Внезапно я остановился. Я был не один. В камере находился еще человек. Он сидел на краю кровати и что-то писал на клочке бумаги. На нем был темно-синий бумажный спортивный костюм. Он поднял голову, и на его лице отразилось изумление.
— Добро пожаловать в гостиницу фирмы! Разрешите представиться. Меня зовут Станислав Зенин, для Вас Стас, — сказал он весело.
Когда я сказал, что я американец, он был поражен. Я признался, что в настоящий момент мне больше всего нужно облегчиться. Мне казалось, что мой мочевой пузырь кто-то сдавил.
Он показал на примитивный железный унитаз, поднимавшийся конусом от канализационной трубы, которая проходила у основания стены. Конус закрывала деревянная крышка с ручкой. Слева стояла металлическая корзинка с ржавыми краями, наполненная использованной туалетной бумагой. Справа у стены находился небольшой умывальник.
— Когда будете пользоваться туалетом, открывайте кран, чтобы не было запаха, — сказал Стас, показав на небольшую медную водопроводную трубу внутри конуса под крышкой. — По здешним правилам, туалетом нельзя пользоваться, когда сокамерник ест. — И добавил: — Располагайтесь, чувствуйте себя, как дома. Стойте, садитесь. Не обращайте на меня внимания.
Я последовал его совету, но это не помогло. Я чувствовал себя опять, как когда-то в самолете.
— Послушайте, Стас, — взмолился я, начиная впадать в панику. — Все дело в Вашем присутствии. Наверное, мне нужно чем-то отгородиться или Вам придется выйти.
Стас усмехнулся и согласился накрыться с головой тонким одеялом и отвернуться от меня. Это было зрелище! Но небезрезультатно.
В этот момент с лязгом открылось маленькое окошко в двери, которое заключенные называют кормушкой. В отверстии появилась суровая физиономия и рявкнула: "Какого черта вы там этим занимаетесь!? Вы что, не знаете, что не разрешается прятаться от охраны?!"
Стас сбросил одеяло на пол. Мне же теперь было все равно. Я преодолел свое первое препятствие.
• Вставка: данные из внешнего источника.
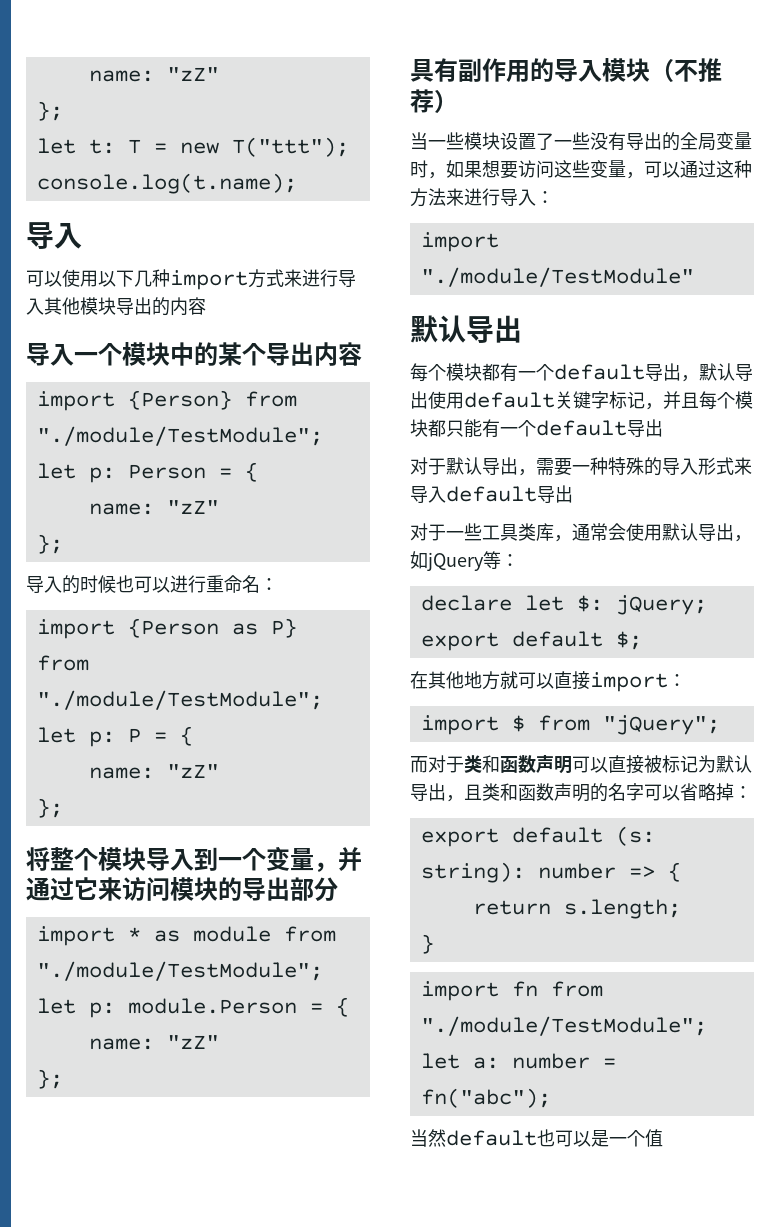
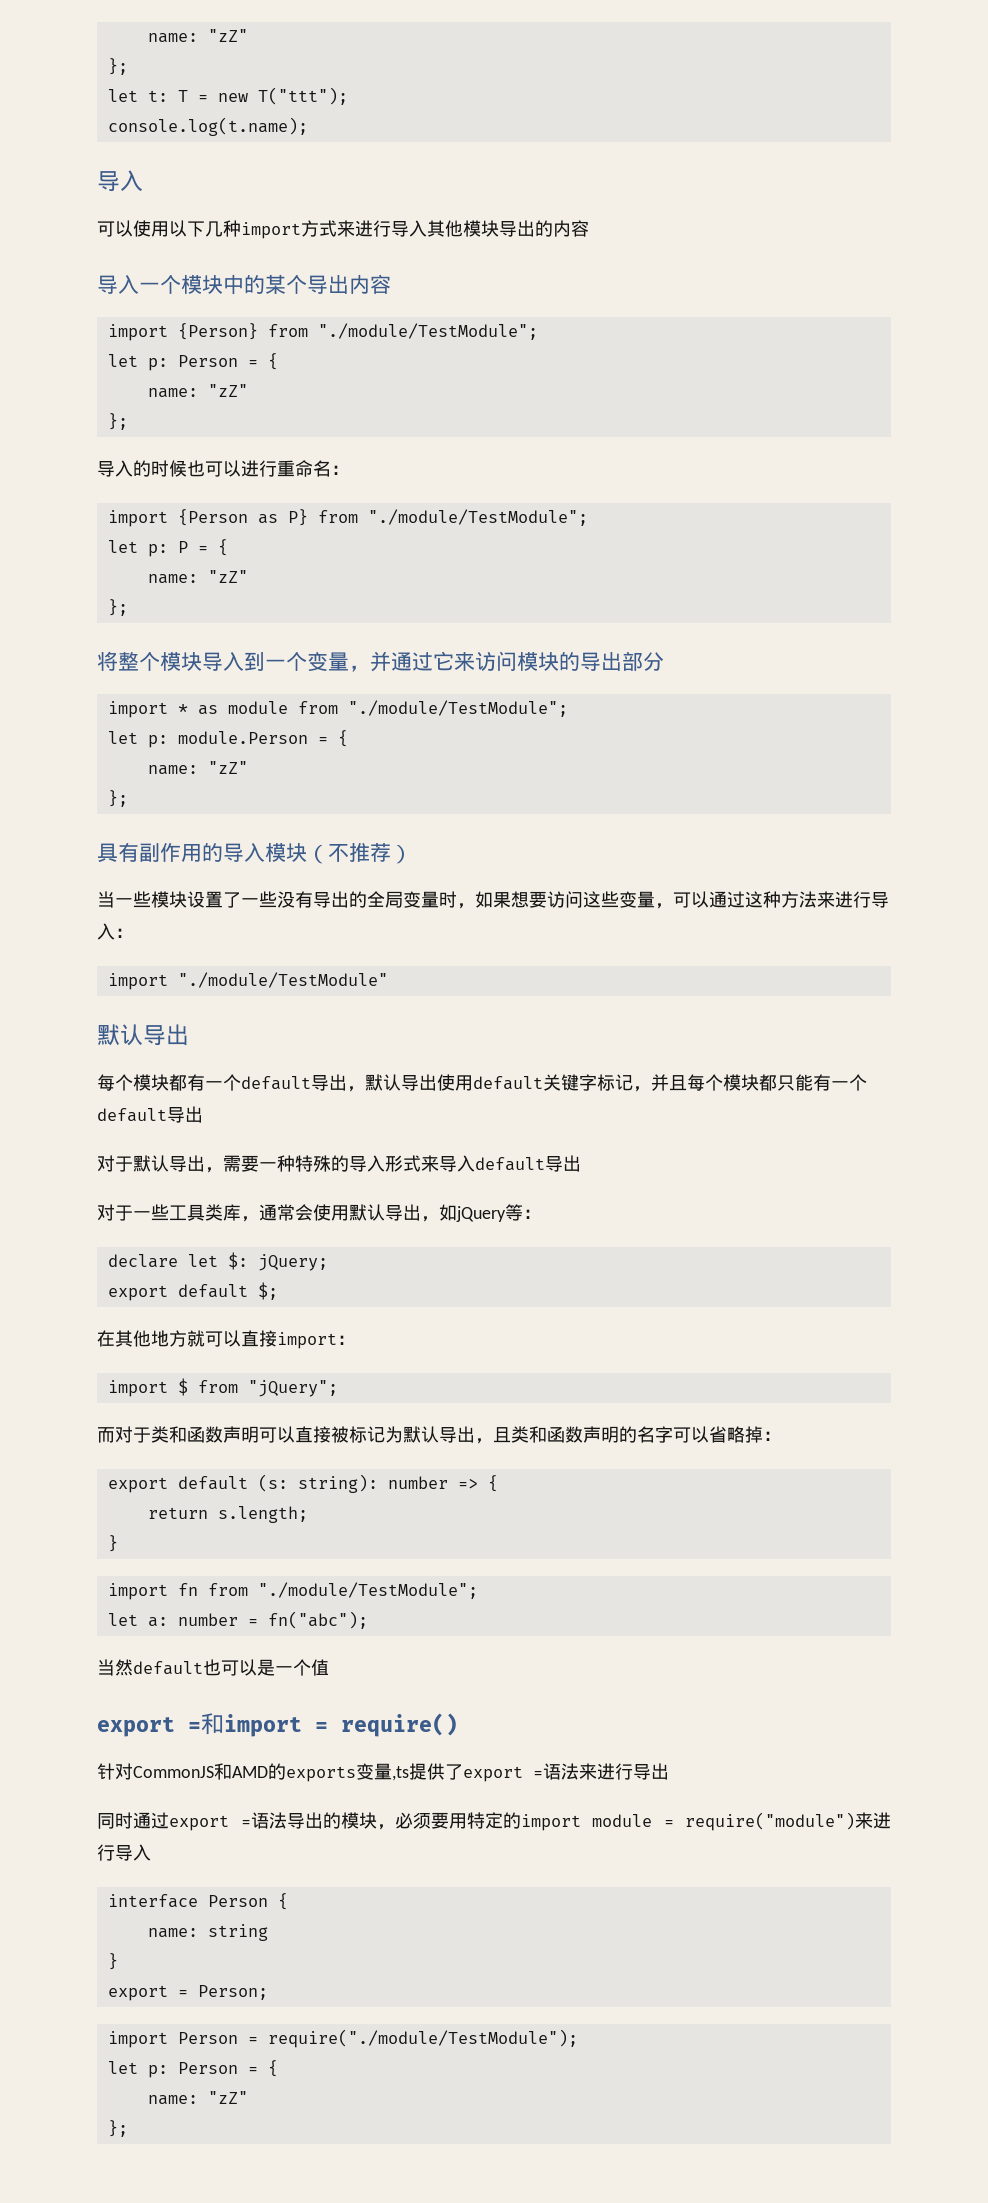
(663, 1138) none -> [97,1713,458,1737] [97,1763,669,1782] [97,1812,891,1831] [97,1844,151,1861] [107,1893,288,1910] [147,1924,268,1941] [107,1953,118,1970] [107,1985,268,2001] [107,2029,578,2048] [107,2060,278,2078] [147,2091,248,2105] [107,2120,128,2137] // export =和import = require() // 针对CommonJS和AMD的exports变量,ts提供了export =语法来进行导出 // 同时通过export =语法导出的模块，必须要用特定的import module = require("module")来进行导入 // interface Person { // name: string // } // export = Person; // import Person = require("./module/TestModule"); // let p: Person = { // name: "zZ" // };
Я опустился на койку и огляделся. Мы находились в подвальной камере, метров пяти в длину и трех в ширину. Сводчатый потолок был на высоте примерно трех метров, может быть немного больше. В дальней стене, напротив металлической двери было одно-единственное окно. Я подумал, что оно выходит во внутренний двор. Окно приходилось довольно высоко над моей головой, метрах в двух от пола, и рама, как фрамуга, откидывалась внутрь. Через полупрозрачные стекла были видны вечные атрибуты тюрьмы — семь вертикальных железных прутьев и два горизонтальных.
Мебели в камере почти не было. Три койки грязно-голубоватого цвета стояли вдоль глухих стен. Они до половины были покрашены в такой же цвет, а верхняя их часть и потолок были тусклого бежевого цвета. Ни фотографий красоток, ни лозунгов, ни даже портрета Ленина. Цементный пол, сильно истертый у порога, был коричневого "лефортовского" цвета, такого же, как дверь и ворота при въезде. Грязная сырая тряпка лежала у входа как половик. У каждой койки стоял маленький ночной столик, примерно тридцать на пятнадцать сантиметров. Над двумя койками, стоявшими вдоль длинных стен, были деревянные полки для скудных пожитков заключенных.